Petri Net Models for Event Recognition in Surveillance Videos

Thumbnail Image
umi-umd-4317.pdf(2.73 MB)
No. of downloads: 3099
Publication or External Link
Ghanem, Nagia M
Davis, Larry
Video surveillance is the process of monitoring the behavior of people and objects within public places, e.g. airports and traffic intersections, by means of visual aids (cameras) usually for safety and security purposes. As the amount of video data gathered daily by surveillance cameras increases, the need for automatic systems to detect and recognize suspicious activities performed by people and objects is also increasing. The first part of the thesis describes a framework for modeling and recognition of events from surveillance video. Our framework is based on deterministic inference using Petri nets. Events can be composed by combining primitive events and previously defined events by spatial, temporal and logical relations. We provide a graphical user interface (GUI) to formulate such event models. Our approach automatically maps each of these models into a set of Petri net filters that represent the components of the event. Lower-level video processing modules, e.g. background subtraction, tracking and classification, are used to detect the occurrence of primitive events.
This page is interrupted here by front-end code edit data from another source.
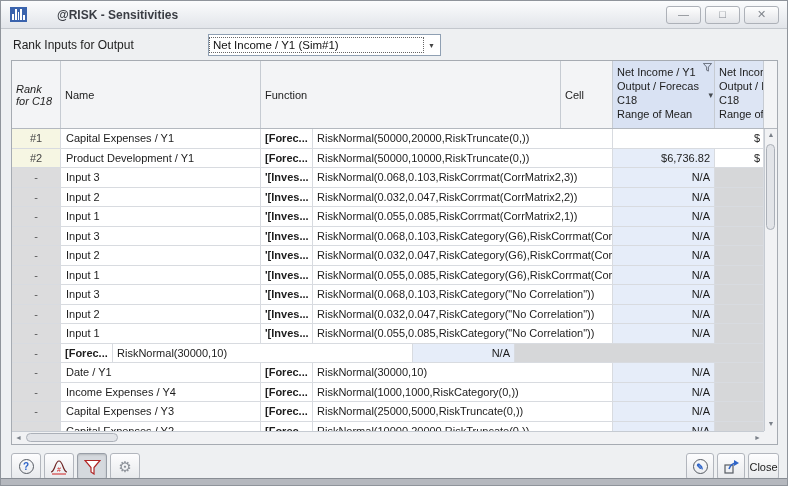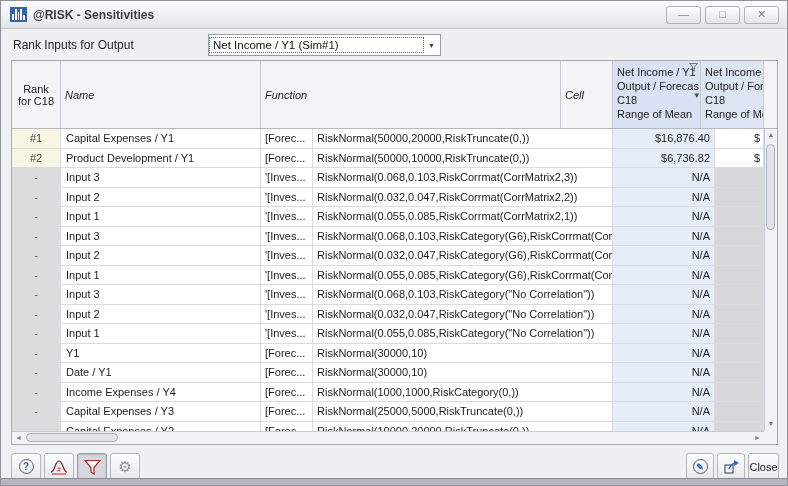--- a/index.html
+++ b/index.html
@@ -10,7 +10,7 @@
   
   .titlebar { position:absolute; left:0; top:0; right:0; height:28px;
               background:linear-gradient(#fbfcfd,#e2e5ea); border-bottom:1px solid #c3c7cd;
-              display:flex; align-items:center; }
+              display:flex; align-items:center;gap:24px; }
   .app-icon { width:17px; height:15px; margin:0 6px 0 9px; background:#3a63ad;
               display:flex; align-items:flex-end; justify-content:center; gap:1px; padding:2px 2px; }
   .app-icon i { display:block; width:2px; background:#fff; }

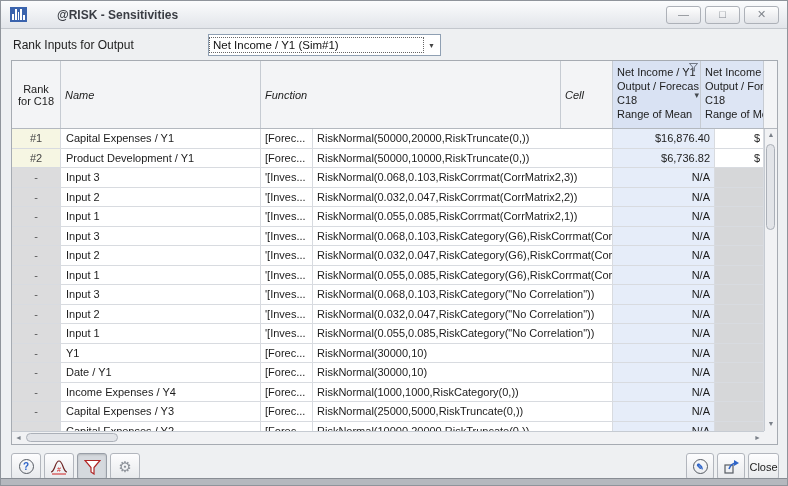--- a/index.html
+++ b/index.html
@@ -116,7 +116,7 @@
       <div class="gh mid" style="width:200px">Name</div>
       <div class="gh mid" style="width:300px">Function</div>
       <div class="gh mid" style="width:52px">Cell</div>
-      <div class="gh blue" style="width:88px">
+      <div class="gh blue" style="width:102px">
         <span>Net Income / Y1</span><br>
         <span>Output / Forecas</span><br>
         <span>C18</span><br>

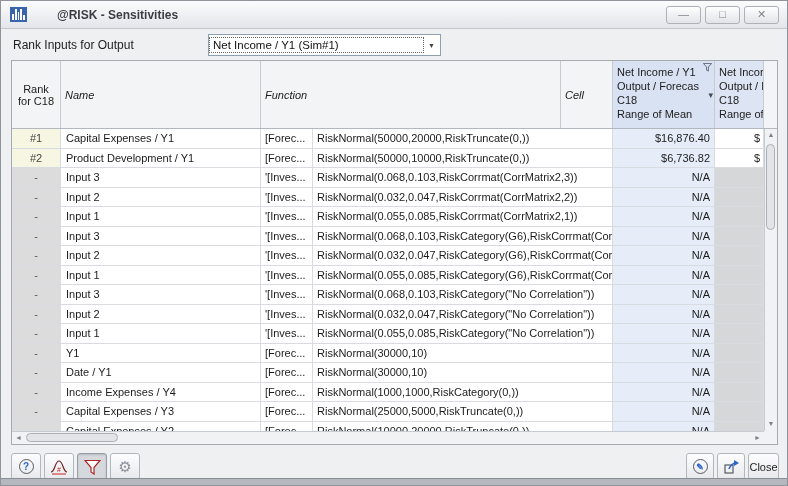--- a/index.html
+++ b/index.html
@@ -34,7 +34,7 @@
   .ghead { position:absolute; left:0; top:0; right:0; height:68px; display:flex;
            background:#f3f4f6; border-bottom:1px solid #b3b8bf; }
   .gh { border-right:1px solid #c6cbd2; padding:2px 4px; overflow:hidden; }
-  .gh.center { display:flex; align-items:center; justify-content:center; text-align:center; }
+  .gh.center { display:flex; align-items:center; justify-content:center; text-align:left;font-style:italic; }
   .gh.mid { display:flex; align-items:center;font-style:italic; }
   .gh.blue { background:#d9e2f3; position:relative; line-height:14px; padding-top:4px; white-space:nowrap; }
   .gh.blue2 { background:#dde5f4; }

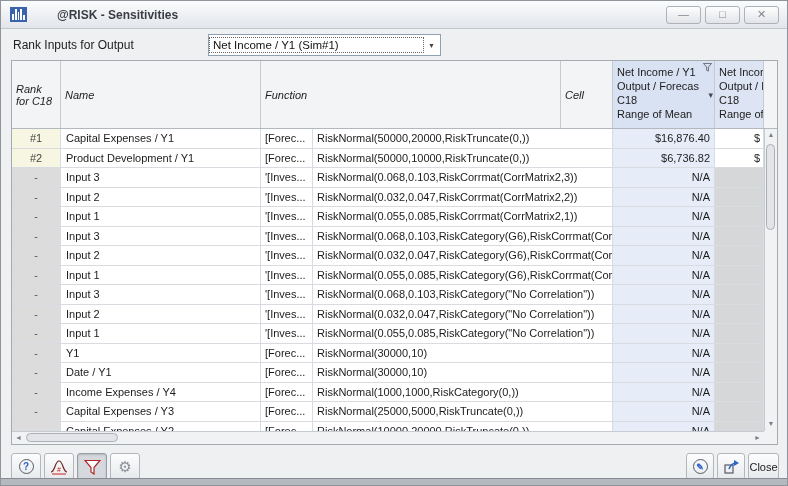--- a/index.html
+++ b/index.html
@@ -35,7 +35,7 @@
            background:#f3f4f6; border-bottom:1px solid #b3b8bf; }
   .gh { border-right:1px solid #c6cbd2; padding:2px 4px; overflow:hidden; }
   .gh.center { display:flex; align-items:center; justify-content:center; text-align:left;font-style:italic; }
-  .gh.mid { display:flex; align-items:center;font-style:italic; }
+  .gh.mid { display:flex; align-items:center; }
   .gh.blue { background:#d9e2f3; position:relative; line-height:14px; padding-top:4px; white-space:nowrap; }
   .gh.blue2 { background:#dde5f4; }
   .gh .funnel { position:absolute; right:2px; top:2px; }

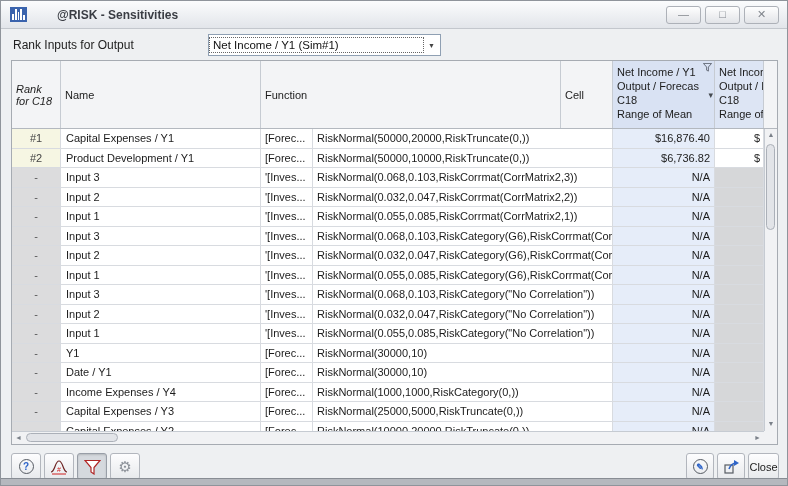--- a/index.html
+++ b/index.html
@@ -50,7 +50,7 @@
   .c-rank.ranked { background:#f6f6e3; }
   .c-rank.unranked { background:#dcdcdd; color:#555; }
   .c-name { width:200px; padding-left:5px; }
-  .c-cell { width:52px; padding-left:4px; }
+  .c-cell { width:52px; padding-left:4px;font-weight:bold; }
   .c-func { width:300px; padding-left:4px; }
   .c-val1 { width:102px; text-align:right; padding-right:4px; background:#e6edf9; }
   .c-val2 { flex:1; text-align:right; padding-right:3px; }

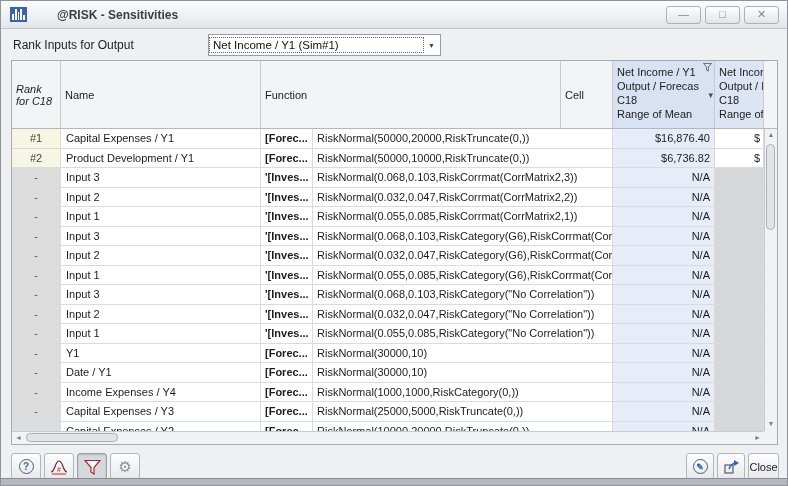--- a/index.html
+++ b/index.html
@@ -141,7 +141,6 @@
     <div class="td c-name">Capital Expenses / Y1</div>
     <div class="td c-cell">[Forec...</div>
     <div class="td c-func">RiskNormal(50000,20000,RiskTruncate(0,))</div>
-    <div class="td c-val1">$16,876.40</div>
     <div class="td c-val2">$</div>
   </div>
 

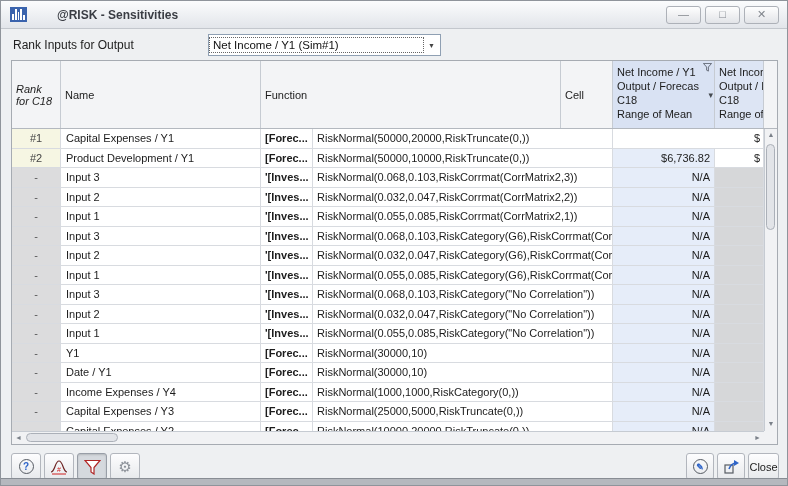--- a/index.html
+++ b/index.html
@@ -236,7 +236,6 @@
 
   <div class="trow">
     <div class="td c-rank unranked">-</div>
-    <div class="td c-name">Y1</div>
     <div class="td c-cell">[Forec...</div>
     <div class="td c-func">RiskNormal(30000,10)</div>
     <div class="td c-val1">N/A</div>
These primitive events are then filtered by Petri nets filters to recognize composite events of interest. Our framework is general enough and we have applied it to many surveillance domains. In the second part of the thesis, we address the problem of detecting carried objects. Detecting carried objects is the main step to solve the problem of left object detection. We present two approaches to the left object detection problem. Both approaches poses the problem as a classification problem. For both approaches, we trained SVM classifiers on a laboratory database that contains examples of people seen with and without two common objects, namely backpacks and suitcases. We used a boosting technique, AdaBoost, to select the most discriminative features used by the SVMs and to enhance the performance of the classifiers. We give recognition results for each approach and then compare both approaches and describe the advantages of each one. We also compare the performance of both approaches on real world videos captured at the Munich airport.